Still, choosing pastor Rick Warren to deliver the invocation at his inauguration seemed like a gaffe that has served, if nothing else, as a distraction to Obama’s central message of unifying America. This olive branch to evangelical Christians, who largely supported John McCain, felt more like poison ivy to gay and lesbian voters, who overwhelmingly cast ballots for Obama.

After all, Warren has a program to “help” homosexuals “pray away the gay” and played a prominent role in passing Proposition 8, which prohibits same-sex couples from marrying in California. He has even compared same-sex couples marrying to incest and child abuse.
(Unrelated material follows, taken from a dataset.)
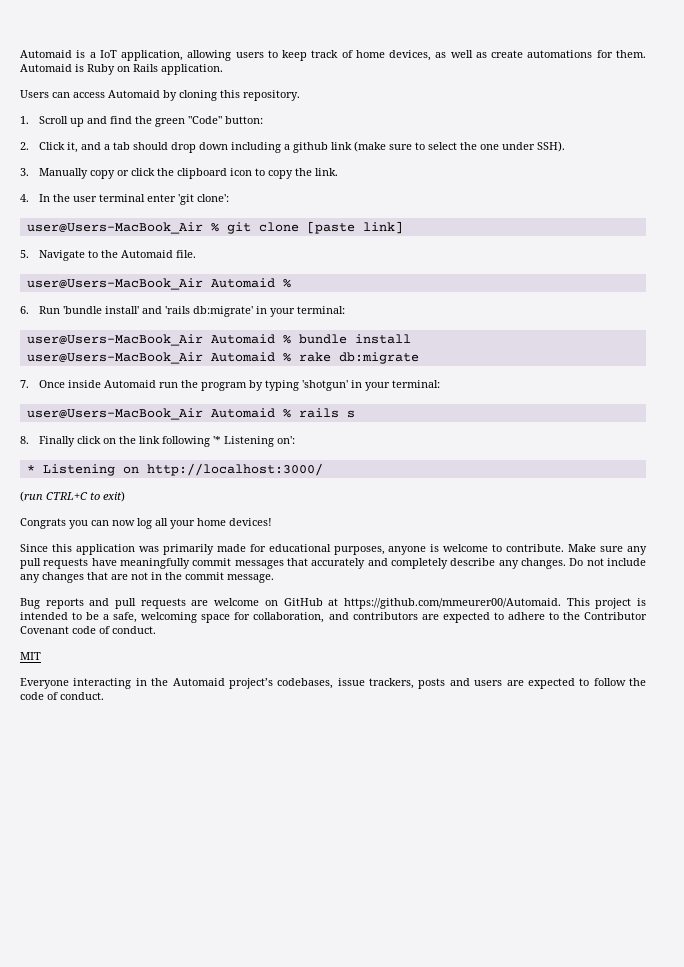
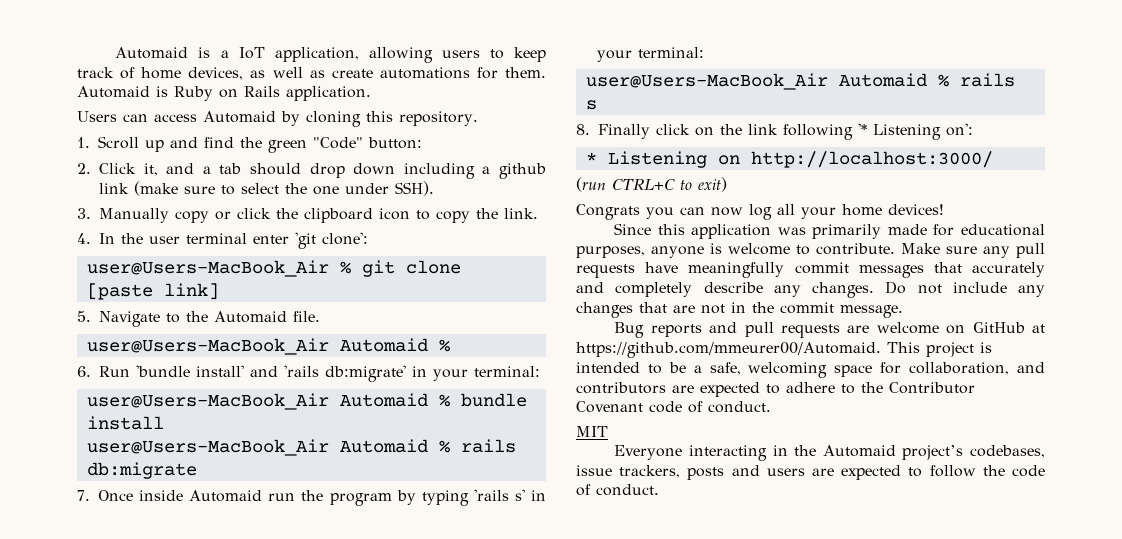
[298,352,331,362] rake -> [460,439,516,453] rails
[302,380,349,391] 'shotgun' -> [473,489,525,501] 'rails s'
Even if scientists find that homosexuality is genetic, Warren would still counsel gay people to fight their “sin,” reducing our love to nothing more than perverted impulses. While Warren presumably gets his basic needs met by his wife, he expects gay people to abandon fulfilling relationships for dour lives of loneliness, severe depression and suicidal thoughts.

Obama can talk about unity all he wants, but what he is really doing is upholding the “Great Gay Exception. Obama would never have an anti-Semite on stage in the name of common ground. If so, why did he distance himself from fellow Chicagoan Louis Farrakhan during his campaign? Obama would also never dream of giving a platform to an open racist. But, Obama seems to think we should not object to him elevating Warren, who we find deeply offensive.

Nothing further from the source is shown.